Cerca de 75% da receita será destinada a áreas prioritárias como educação, saúde, segurança pública, emprego, cultura, desenvolvimento social, habitação de interesse social, segurança hídrica e preservação ambiental. A meta é melhorar a qualidade do atendimento ao cidadão e diminuir desigualdades sociais.
Um dos principais destaques do orçamento é o Programa SuperAção SP, lançado em 2025, que une diversas secretarias em ações para combater a pobreza extrema e promover a autonomia por meio de capacitação e inserção no mercado de trabalho. Esse programa tem um aumento de cerca de 50% em seu orçamento, garantindo recursos adicionais.

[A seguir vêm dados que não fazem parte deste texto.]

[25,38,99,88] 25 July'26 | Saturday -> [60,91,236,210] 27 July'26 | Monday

No setor de infraestrutura, o orçamento assegura a continuidade das obras das Linhas 6-Laranja, 17-Ouro, 2-Verde, 4-Amarela, 5-Lilás e 15-Prata do Metrô, além da modernização de linhas ferroviárias e rodovias estaduais, incluindo o Lote Paranapanema, que é crucial para o agronegócio paulista. Também há recursos previstos para concluir o Rodoanel Norte e iniciar projetos como o Túnel Imerso Santos-Guarujá, o Trem Intercidades (São Paulo-Campinas) e o Centro Administrativo de São Paulo, um projeto importante para a revitalização urbana no centro da capital.
Votação
O Projeto de Lei 1036/2025, que foi aprovado, incorporou 15.030 das 31.417 emendas apresentadas pelos parlamentares, resultando em um remanejamento de cerca de R$ 1 bilhão entre as secretarias estaduais.

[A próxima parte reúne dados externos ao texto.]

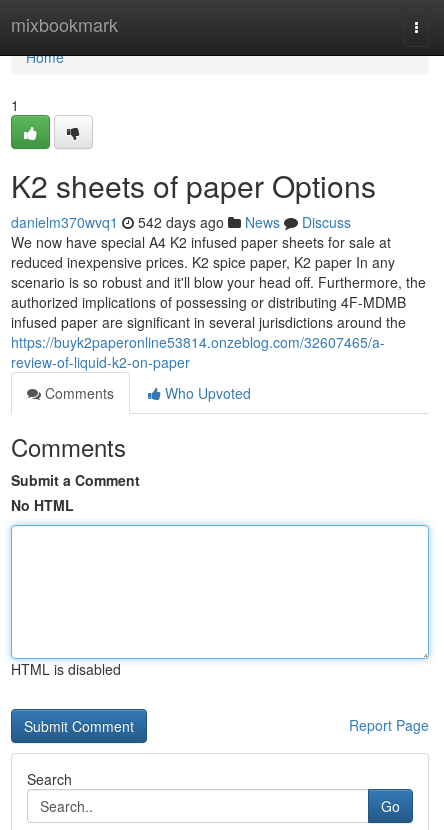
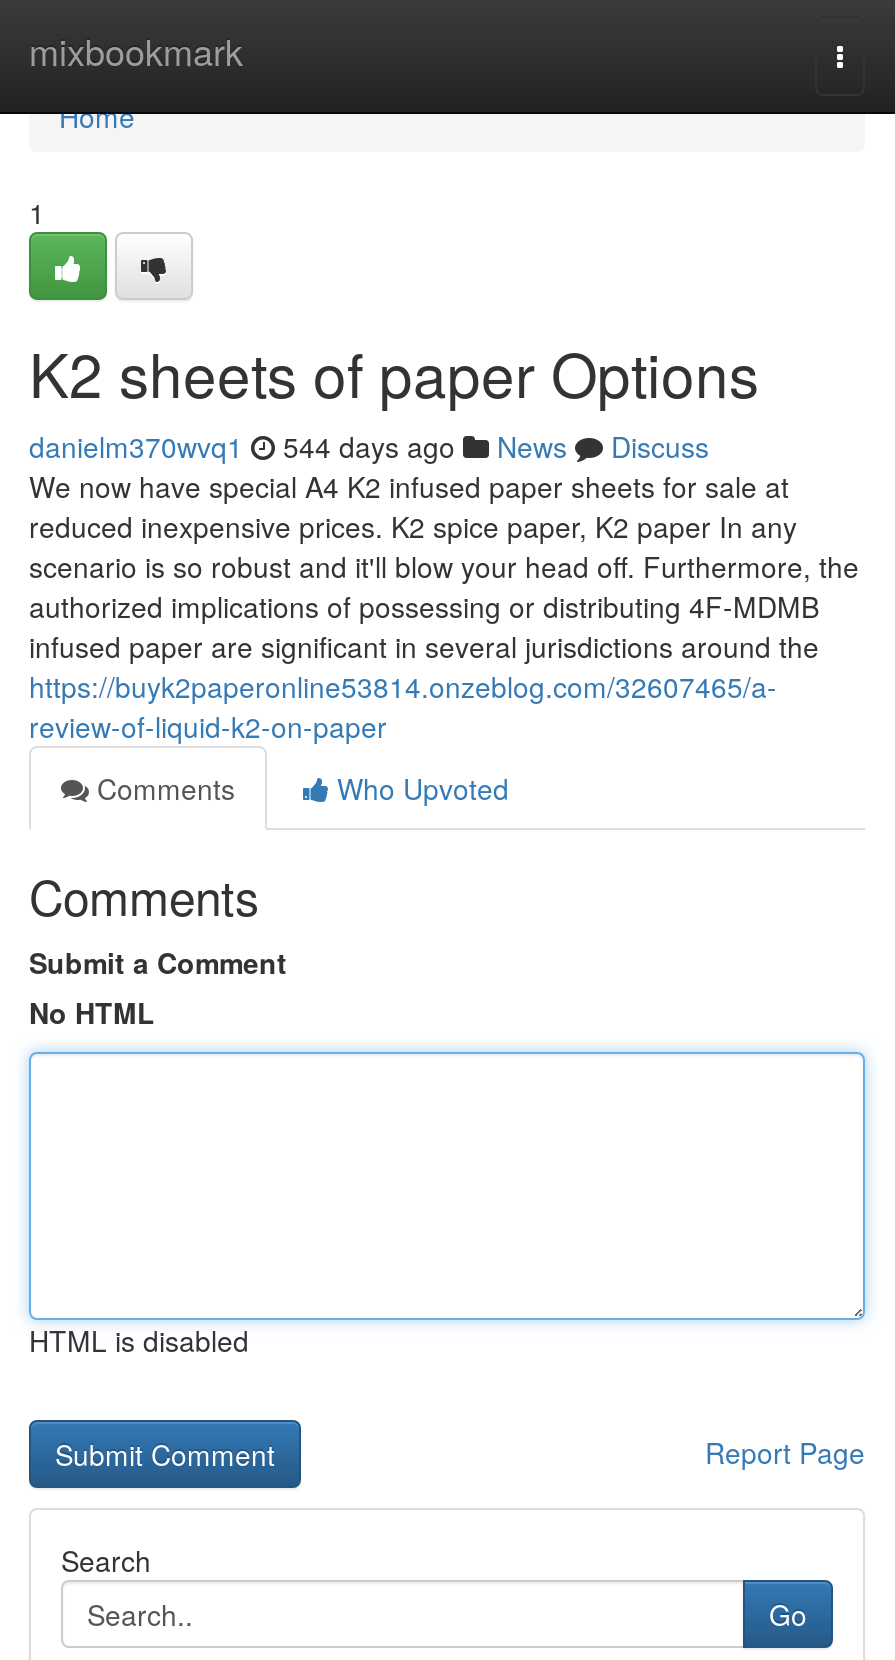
[11,212,351,232] danielm370wvq1 542 days ago News Discuss -> [29,426,709,466] danielm370wvq1 544 days ago News Discuss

Ainda foram mantidas as destinações de emendas que a Comissão de Finanças, Orçamento e Planejamento (CFOP) destina para os municípios paulistas, que são discutidas em audiências públicas anuais realizadas em diversas cidades do estado.
A Lei Orçamentária Anual para 2026 foi elaborada com base na Lei de Diretrizes Orçamentárias (LDO), aprovada pela Alesp no primeiro semestre, além das previsões do Plano Plurianual 2024-2027. A proposta orçamentária não apenas prevê a receita, mas também estabelece as despesas dos diferentes órgãos e entidades da Administração Pública, como secretarias, autarquias, empresas e universidades.
A Alesp também aprovou, nesta terça-feira, o Projeto de Decreto Legislativo 46/2025, que considera regular a prestação de contas do Executivo referente ao exercício financeiro de 2024.